Really wanted to like this one. Have enjoyed work from these constructors before, so was excited to dig into this, but while there is fun to be had along the way today, I found this one clunked as much as it hummed. We can start with the theme itself, which feels like something I've seen before, conceptually, but ... that's not too big a deal, maybe the constructors will make it new and interesting. But just spinning four letters like this, and (I'm pretty sure) even the DICE thing has been done, so as soon as I get that revealer and realize all those square configurations are just gonna be DICE boxes, I'm already a little let down. Actually, I was let down earlier on two fronts. First, SAUCE DISH. That is ... not exactly a sizzling start. I can kind of imagine what one of those is, but it feels like such an odd, generic, non-specific phrase ... one that I basically inferred from SAUC- ... I can't really dispute the thingness of SAUCE DISH, but it was a disappointment. I like for themers to elicit a "ooh, good one!" not just an "uh, sure, OK." Which brings me to the next let-down, which is that I got the theme concept *immediately*. Very easy to figure out what was going on with SAUCE DISH when SAUCI- wasn't going to go anywhere, and those circles are basically screaming "look at us!" I was hoping the remaining circle configurations were going to hold new things, but then I got the revealer and realized it was just gonna be DICE. And they were gonna roll. I feel like there's some kind of REVERSE AHA MOMENT here, where I get the gimmick early, am not terribly intrigued by it, but still have the rest of the damn puzzle in front of me. The one thing I kinda liked about the theme—the fact that the answer went up and over each "DICE"—was the one thing that didn't seem in keeping with the "DICE" theme. The "rolling" happens as the "DICE" rotates one click counterclockwise at each stage as it "rolls" down the grid. NO IDEA how the up-and-over theme answer thing is DICE-y, but I'll take the added theme feature, since it's kind of fun. I also like how the "DICE" letters are always broken across two words in the themer. Nice added touch.

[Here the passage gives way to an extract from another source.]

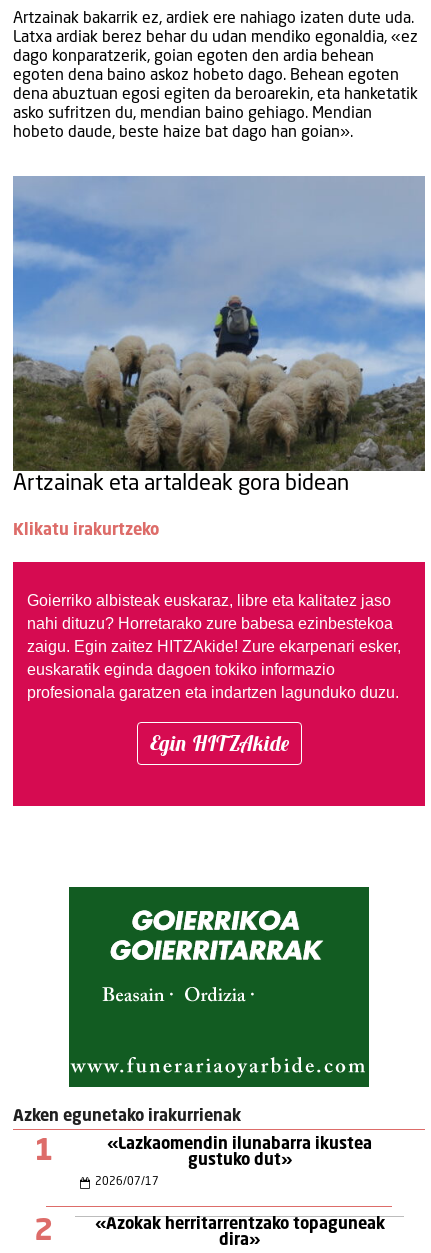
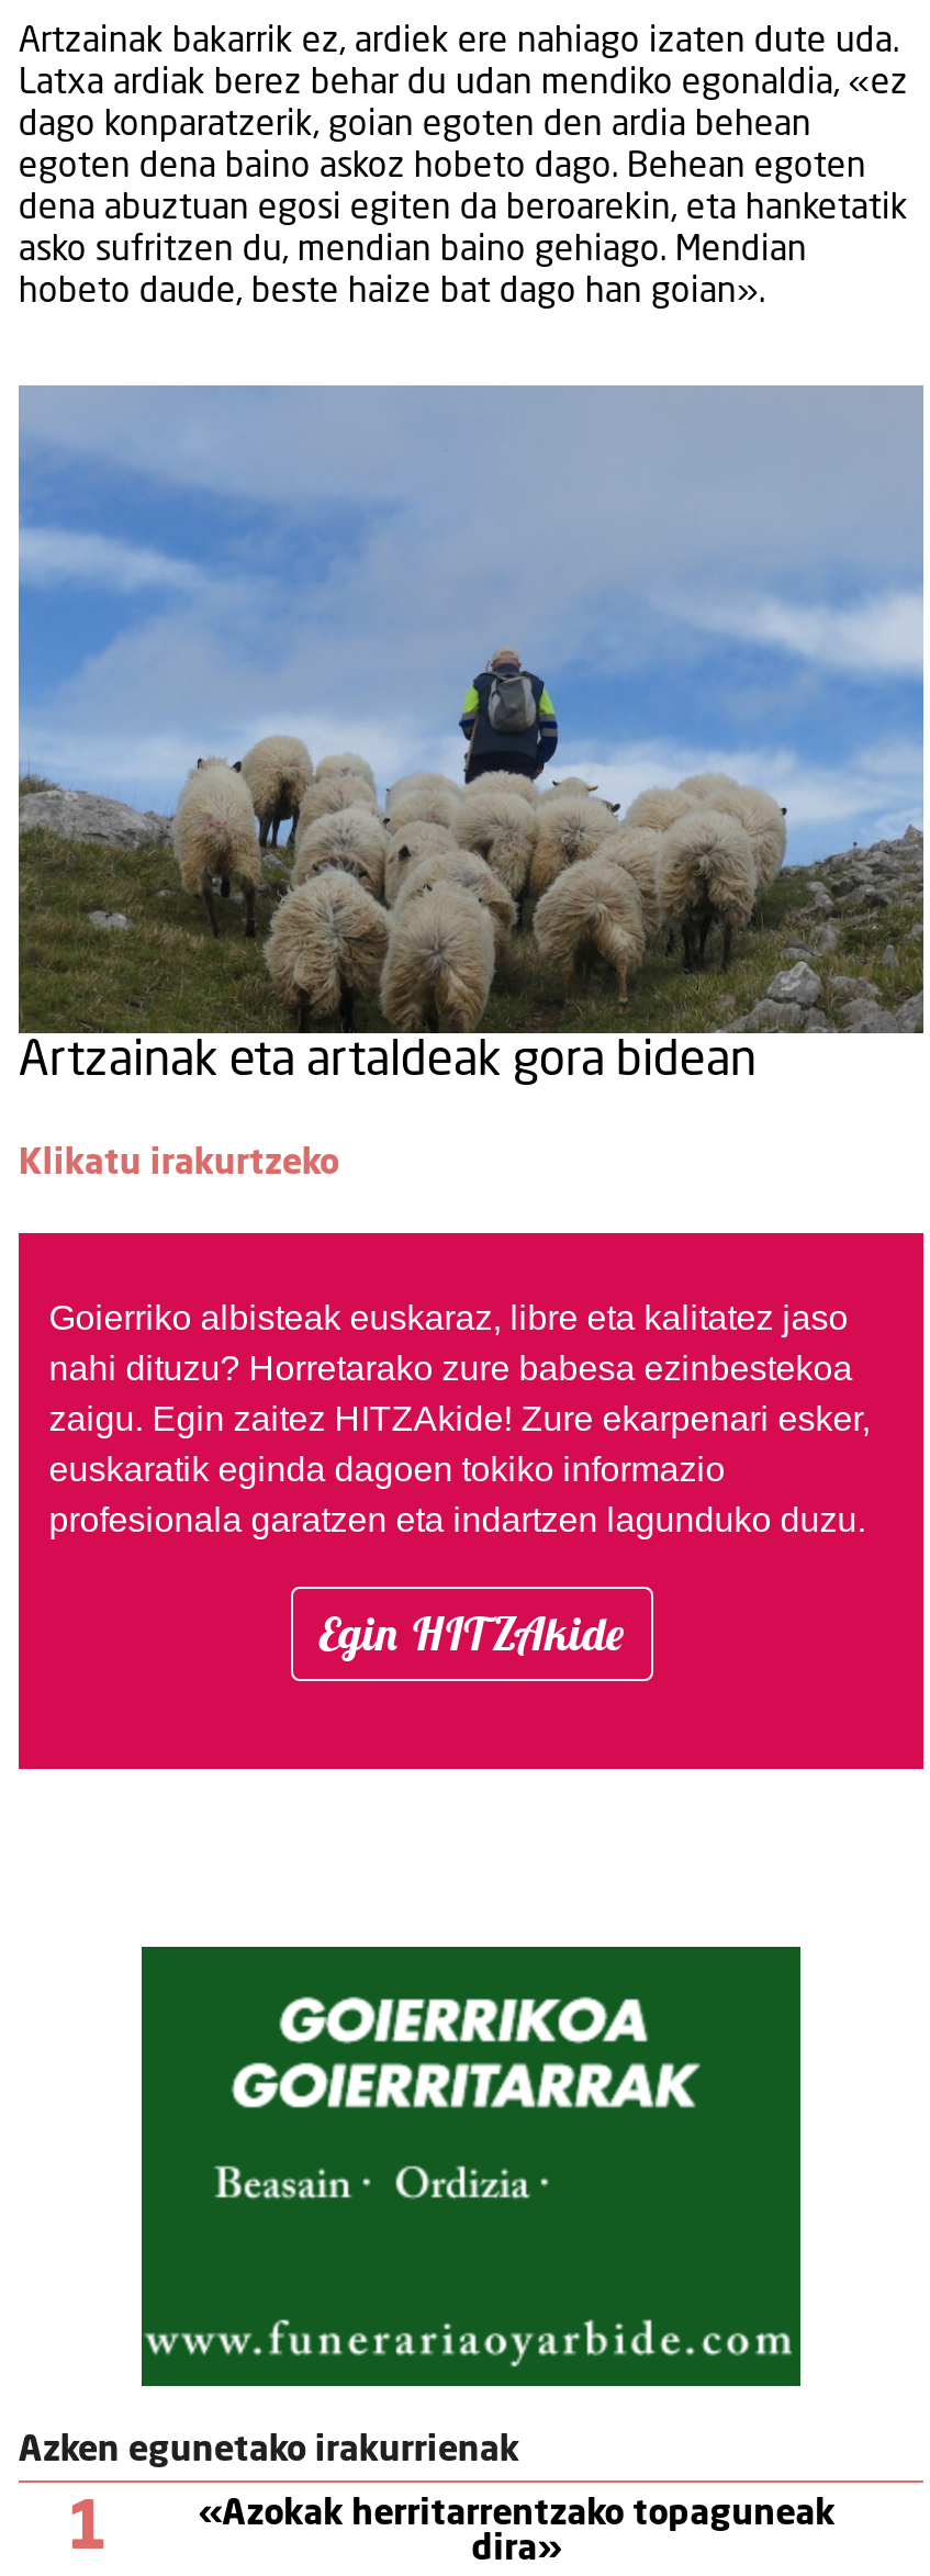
[34,1137,372,1247] «Lazkaomendin ilunabarra ikustea | gustuko dut» | 2026/07/17 | 2 -> none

The last truly disappointing thing today was the phrase IN-SERVICE DAYS. I've been married to a NYS high school teacher for the better part of two decades and I have never heard this term. She definitely has "teacher conference days," where students are off but teachers meet for various reasons, and maybe I've heard "service days" (maybe...) but IN-SERVICE DAYS, sigh, no. I'm sure someone somewhere calls them that, or this answer wouldn't be here. But that answer clanked for me worse than SAUCE DISH. That was (consequently) the last and toughest part of the grid for me. Oh, and the grid ... so choppy and fussy. So much short stuff, which meant so much not-great stuff like -EAN and EINK and RGS and AER and on and on. I actually didn't dislike this puzzle as much as this first paragraph would suggest, but the execution was just off on this one, for me.

[PRIMA is HEP]

I have never seen a REVERSE DICTIONARY, and am not sure why you would use one, but I still liked that answer better than any of the others. It's snappy. And original. And I like how, in general, the clues were spiced (i.e. toughened) up in the short fill (probably because an abundance of short fill tends to make puzzles very easy, and the gimmick today isn't terribly hard to uncover, but it's Thursday, which is supposed to be a toughish solving day, so ... spicy! I actually had to think about the clues on little things like RIPE, NINTH, SALTS, HDTV, CENSUS, TED, etc. Really wanted to like SCIFI BOOK, and I see that that is a term people use, but it's SCI FI NOVEL, or should be, esp. where Clarke is concerned, even if he did occasionally publish a collection of short stories (8D: Many an arthur C. Clarke work). The clue says "work," singular, and the name of the "work" is not "book," it's "novel." If you look at his wikipedia page, the "Works" section is broken down into "novels,""short story collections," and "non-fiction," not "books"). Today really was mostly about my being irked that so many things felt off—not horrible, just wide of the mark.